Data entries:
--- --- ---

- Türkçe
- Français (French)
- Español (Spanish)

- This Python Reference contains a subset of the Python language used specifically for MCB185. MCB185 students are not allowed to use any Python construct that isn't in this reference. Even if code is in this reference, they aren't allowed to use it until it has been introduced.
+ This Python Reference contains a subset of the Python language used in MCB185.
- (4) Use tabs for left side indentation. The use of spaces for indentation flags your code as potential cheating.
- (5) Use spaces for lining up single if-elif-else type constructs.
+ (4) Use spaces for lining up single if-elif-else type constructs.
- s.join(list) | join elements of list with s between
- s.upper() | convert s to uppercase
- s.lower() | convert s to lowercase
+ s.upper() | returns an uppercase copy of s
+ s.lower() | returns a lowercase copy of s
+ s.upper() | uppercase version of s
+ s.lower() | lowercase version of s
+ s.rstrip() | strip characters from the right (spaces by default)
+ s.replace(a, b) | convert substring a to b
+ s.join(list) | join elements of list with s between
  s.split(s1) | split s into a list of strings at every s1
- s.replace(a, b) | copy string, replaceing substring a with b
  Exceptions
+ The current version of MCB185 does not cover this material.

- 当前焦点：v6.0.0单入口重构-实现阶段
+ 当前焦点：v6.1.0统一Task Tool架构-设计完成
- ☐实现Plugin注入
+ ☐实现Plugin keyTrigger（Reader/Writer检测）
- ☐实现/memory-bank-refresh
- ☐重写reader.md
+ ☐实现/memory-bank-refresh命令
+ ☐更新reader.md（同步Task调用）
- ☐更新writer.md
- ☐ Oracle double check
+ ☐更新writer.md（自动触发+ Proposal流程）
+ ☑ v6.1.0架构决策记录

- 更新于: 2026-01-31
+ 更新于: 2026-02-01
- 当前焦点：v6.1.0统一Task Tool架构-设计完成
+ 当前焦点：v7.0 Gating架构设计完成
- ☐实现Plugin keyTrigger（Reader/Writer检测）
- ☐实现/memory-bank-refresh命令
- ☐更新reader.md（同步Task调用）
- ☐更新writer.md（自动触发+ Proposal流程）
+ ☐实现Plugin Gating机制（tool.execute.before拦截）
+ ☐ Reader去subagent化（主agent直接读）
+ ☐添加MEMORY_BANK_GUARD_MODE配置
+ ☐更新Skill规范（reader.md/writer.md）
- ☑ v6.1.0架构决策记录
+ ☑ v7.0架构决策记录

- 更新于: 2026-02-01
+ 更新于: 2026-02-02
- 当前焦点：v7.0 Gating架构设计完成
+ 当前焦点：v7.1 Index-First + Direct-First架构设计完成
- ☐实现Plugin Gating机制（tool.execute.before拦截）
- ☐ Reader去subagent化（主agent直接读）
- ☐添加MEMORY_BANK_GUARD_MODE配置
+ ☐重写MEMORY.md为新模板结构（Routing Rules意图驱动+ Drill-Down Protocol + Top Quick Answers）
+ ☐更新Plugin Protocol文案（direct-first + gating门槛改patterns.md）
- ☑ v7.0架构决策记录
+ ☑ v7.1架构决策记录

--- --- ---

▶ What is expected:
Word for word, print every line above.

▶ Exercise answer:
- Türkçe
- Français (French)
- Español (Spanish)

- This Python Reference contains a subset of the Python language used specifically for MCB185. MCB185 students are not allowed to use any Python construct that isn't in this reference. Even if code is in this reference, they aren't allowed to use it until it has been introduced.
+ This Python Reference contains a subset of the Python language used in MCB185.
- (4) Use tabs for left side indentation. The use of spaces for indentation flags your code as potential cheating.
- (5) Use spaces for lining up single if-elif-else type constructs.
+ (4) Use spaces for lining up single if-elif-else type constructs.
- s.join(list) | join elements of list with s between
- s.upper() | convert s to uppercase
- s.lower() | convert s to lowercase
+ s.upper() | returns an uppercase copy of s
+ s.lower() | returns a lowercase copy of s
+ s.upper() | uppercase version of s
+ s.lower() | lowercase version of s
+ s.rstrip() | strip characters from the right (spaces by default)
+ s.replace(a, b) | convert substring a to b
+ s.join(list) | join elements of list with s between
  s.split(s1) | split s into a list of strings at every s1
- s.replace(a, b) | copy string, replaceing substring a with b
  Exceptions
+ The current version of MCB185 does not cover this material.

- 当前焦点：v6.0.0单入口重构-实现阶段
+ 当前焦点：v6.1.0统一Task Tool架构-设计完成
- ☐实现Plugin注入
+ ☐实现Plugin keyTrigger（Reader/Writer检测）
- ☐实现/memory-bank-refresh
- ☐重写reader.md
+ ☐实现/memory-bank-refresh命令
+ ☐更新reader.md（同步Task调用）
- ☐更新writer.md
- ☐ Oracle double check
+ ☐更新writer.md（自动触发+ Proposal流程）
+ ☑ v6.1.0架构决策记录

- 更新于: 2026-01-31
+ 更新于: 2026-02-01
- 当前焦点：v6.1.0统一Task Tool架构-设计完成
+ 当前焦点：v7.0 Gating架构设计完成
- ☐实现Plugin keyTrigger（Reader/Writer检测）
- ☐实现/memory-bank-refresh命令
- ☐更新reader.md（同步Task调用）
- ☐更新writer.md（自动触发+ Proposal流程）
+ ☐实现Plugin Gating机制（tool.execute.before拦截）
+ ☐ Reader去subagent化（主agent直接读）
+ ☐添加MEMORY_BANK_GUARD_MODE配置
+ ☐更新Skill规范（reader.md/writer.md）
- ☑ v6.1.0架构决策记录
+ ☑ v7.0架构决策记录

- 更新于: 2026-02-01
+ 更新于: 2026-02-02
- 当前焦点：v7.0 Gating架构设计完成
+ 当前焦点：v7.1 Index-First + Direct-First架构设计完成
- ☐实现Plugin Gating机制（tool.execute.before拦截）
- ☐ Reader去subagent化（主agent直接读）
- ☐添加MEMORY_BANK_GUARD_MODE配置
+ ☐重写MEMORY.md为新模板结构（Routing Rules意图驱动+ Drill-Down Protocol + Top Quick Answers）
+ ☐更新Plugin Protocol文案（direct-first + gating门槛改patterns.md）
- ☑ v7.0架构决策记录
+ ☑ v7.1架构决策记录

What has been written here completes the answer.